Dataset and Dataloader for a Siamese Neural Network Approach


I want to implement the Siamese Neural Networks approach with Pytorch. The approach requires two separate inputs (left and right). My data is split into train and test. I would like to use the entire data set for model training.

For this purpose, I created a custom dataset class. In order to use all data, there is a separate dataset and dataloader instance for each left and right and train and test. However, this means that the data set has to be stored twice in the data loaders. Which leads to memory problems.

Is there a way to do this with just one pair of loaders (for train and test)? The source code is roughly as follows.

Thanks for help.

import torch
from import DataLoader
from import Dataset

class MyDataset(Dataset):
    def __init__(self, np_X, np_Y):
        self.np_X = np_X
        self.np_Y = np_Y
        self.len = len(self.np_X)

    def __getitem__(self, index):
        to_X = torch.tensor(self.np_X[index])
        to_Y = torch.tensor(self.np_Y[index])
        return to_X, to_Y

    def __len__(self):
        return self.len

### Load Data from File System
my_X_train, my_X_test, my_Y_train, my_Y_test = LoadData()

### Dataset

# left
train_set_left = MyDataset(np_X=my_X_train, np_Y=my_Y_train)
test_set_left = MyDataset(np_X=my_X_test, np_Y=my_Y_test)

# right
train_set_right = MyDataset(np_X=my_X_train, np_Y=my_Y_train)
test_set_right = MyDataset(np_X=my_X_test, np_Y=my_Y_test)

### DataLoader

# left
train_loader_left = DataLoader(dataset=train_set_left, batch_size=self._batch_size, shuffle=True)
test_loader_left = DataLoader(dataset=test_set_left, batch_size=self._batch_size, shuffle=False)

# right
train_loader_right = DataLoader(dataset=train_set_right, batch_size=self._batch_size, shuffle=True)
test_loader_right = DataLoader(dataset=test_set_right, batch_size=self._batch_size, shuffle=False)

The training loop for a single epoch is as follows:

for i, (data_left, data_right) in (enumerate(zip(self.data_loader_left, self.data_loader_right)):
	# Code


Based on your code snippet, it seems like train_set_left and train_set_right are defined exactly the same.

It should be possible to return from both your left and right inputs from the __getitem__ of your custom Dataset. Is there any reason why that cannot be done?
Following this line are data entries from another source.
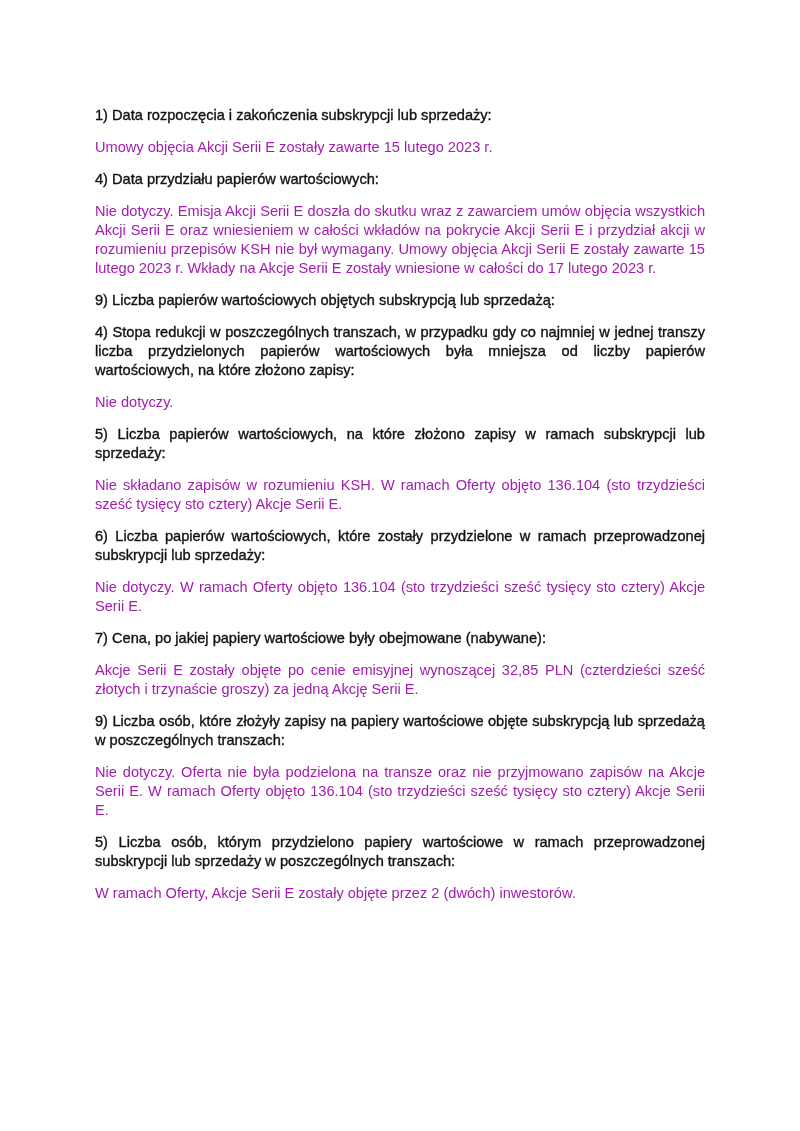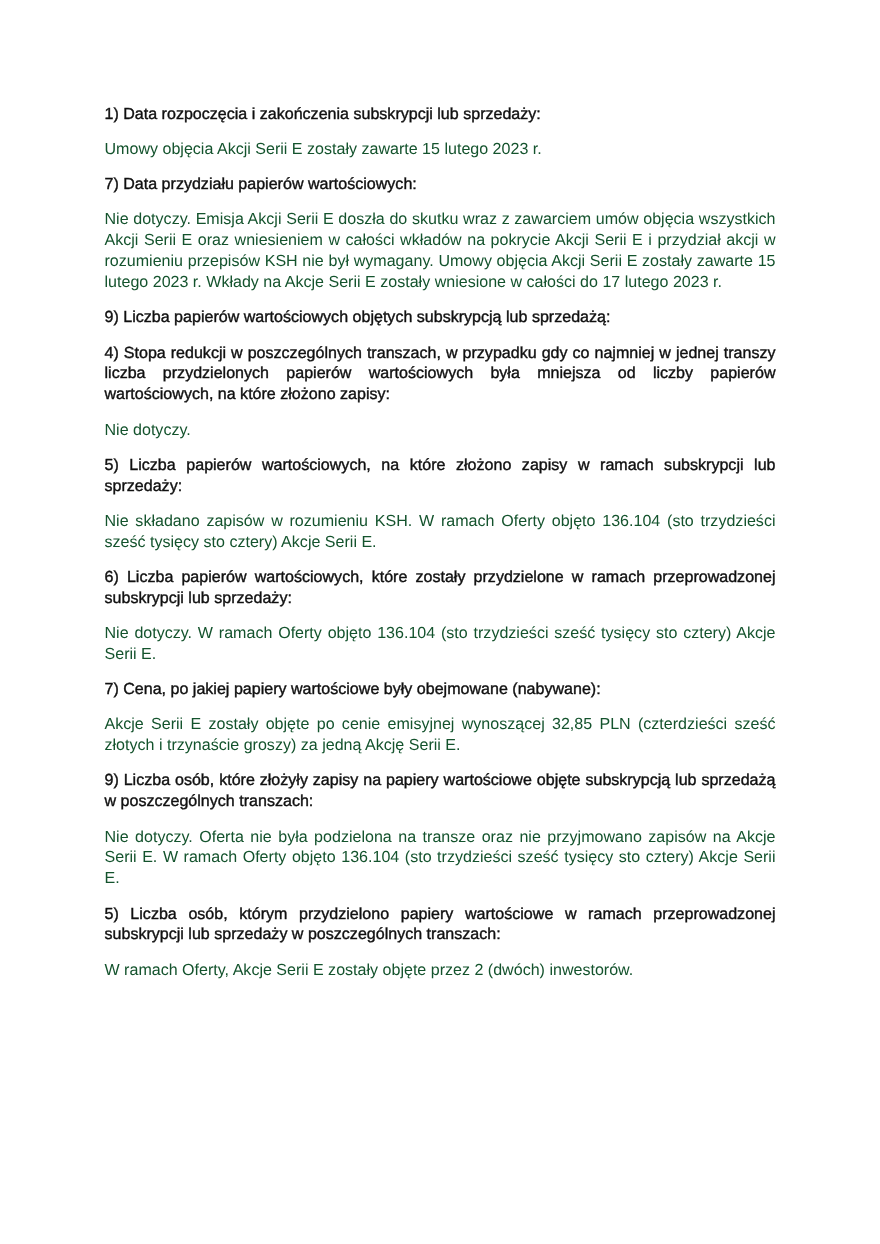"1) Data rozpoczęcia i zakończenia" .page { top: 95px -> 106px }
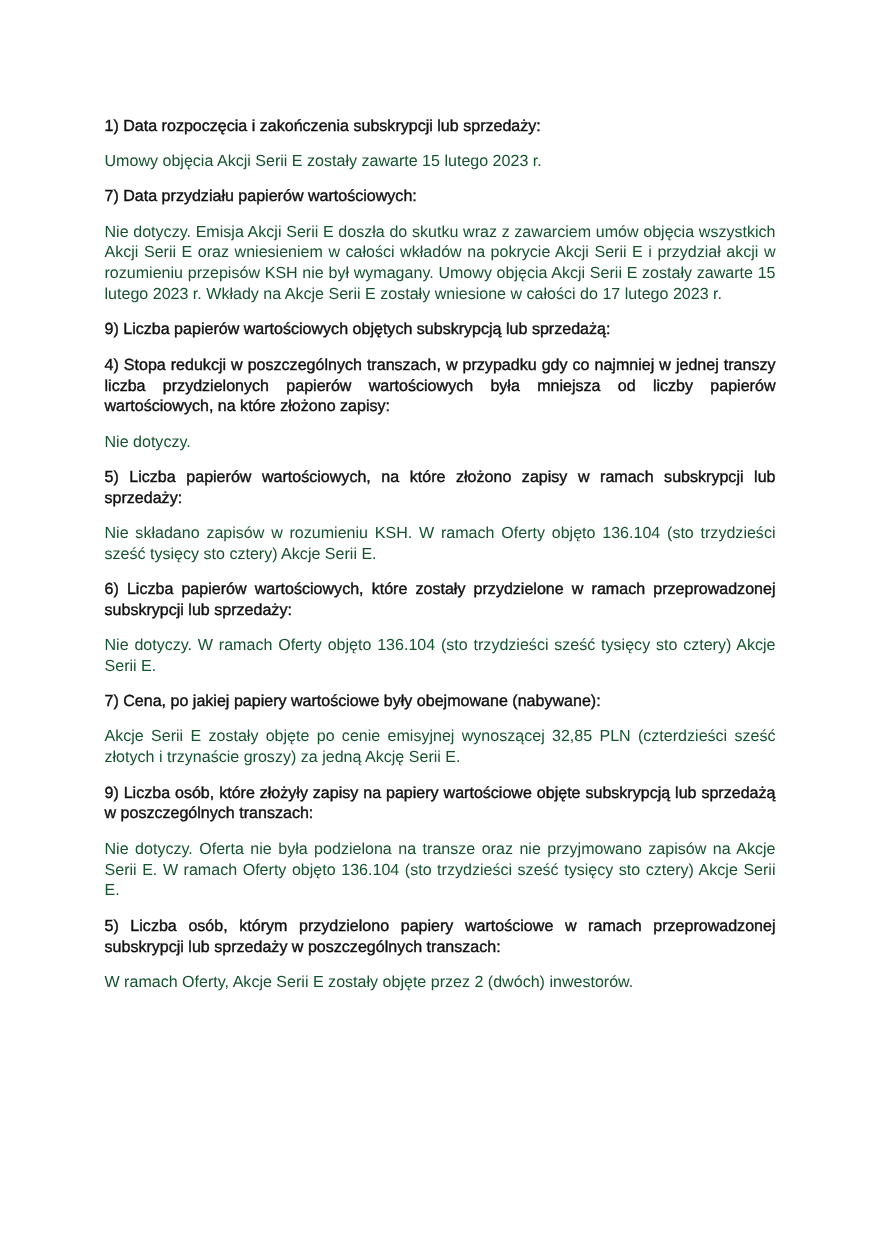"Umowy objęcia Akcji Serii E" .body-text { color: #14532d -> #a21caf }
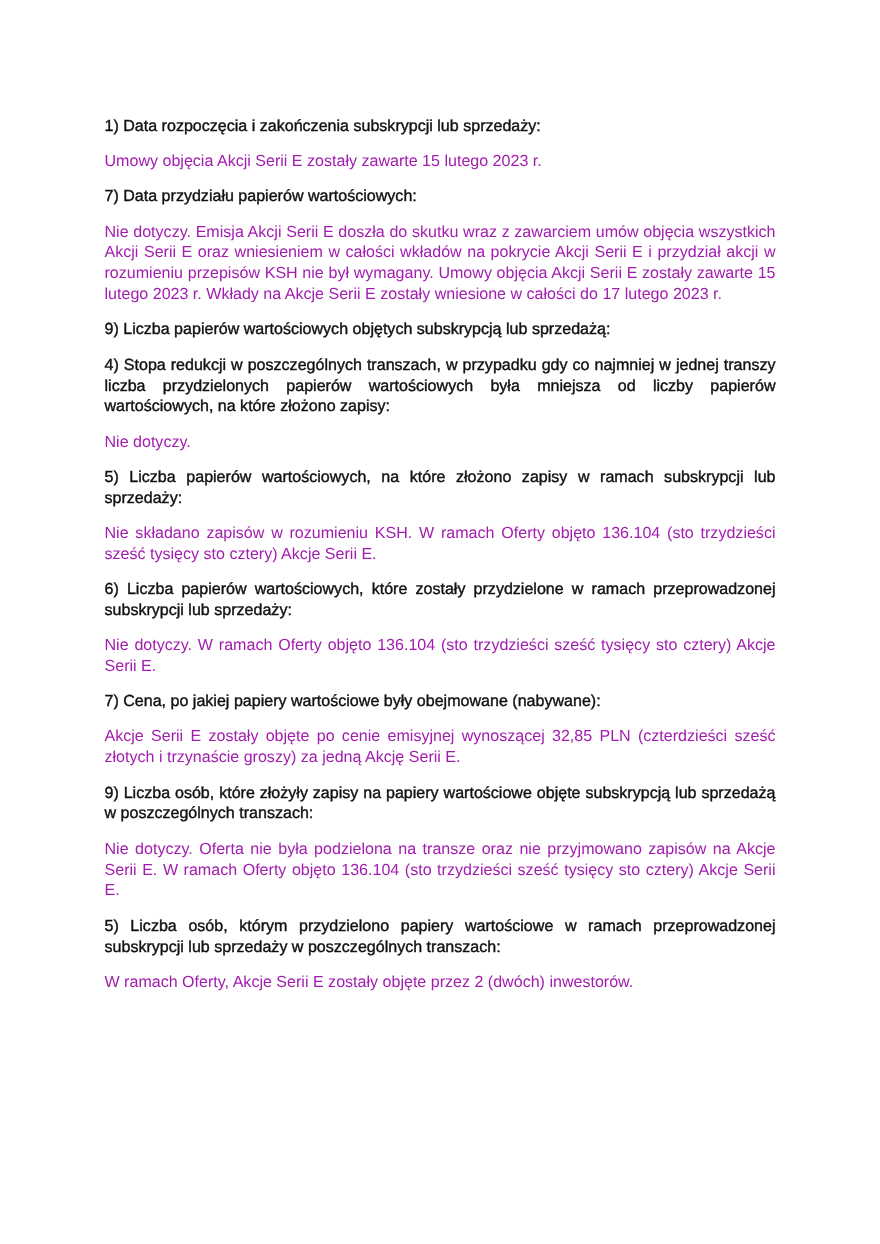"7) Data przydziału papierów" p.heading { text: 7 -> 4 }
I dont think that this will solve the problem. Since it is the same numpy array, the
__getitem__(index) would return the same sample, but I need a different one. In my current setup, this is fullfiled via two loaders and shuffle=True . Actually I need something like __getitem__(index1, index2).

I found a possible workaround. I omitted the creation of the datasets and dataloaders for an input line (i.e. the right one: train_set_right, test_set_right, train_loader_right, test_loader_right). In my training loop I enumerate twice over the same dataloader, which returns different samples for each input line. My first training experiments seems ok. Does anyone know, if this has any side effects?

Training loop:.

for i, (data_left, data_right) in enumerate(zip(self.data_loader_left, self.data_loader_left)):
# Code

This is fine but I don’t think you are going to get all possible combination of data_left and data_right, you will only have n random samples, where n is the length of your DataLoader. I’m unsure if that is what you want.

If you want all possible combination of data_left and data_right you should use two for loops:

for data_left in self.data_loader:
    for data_right in self.data_loader:
        pass # Logic to process a pair of data here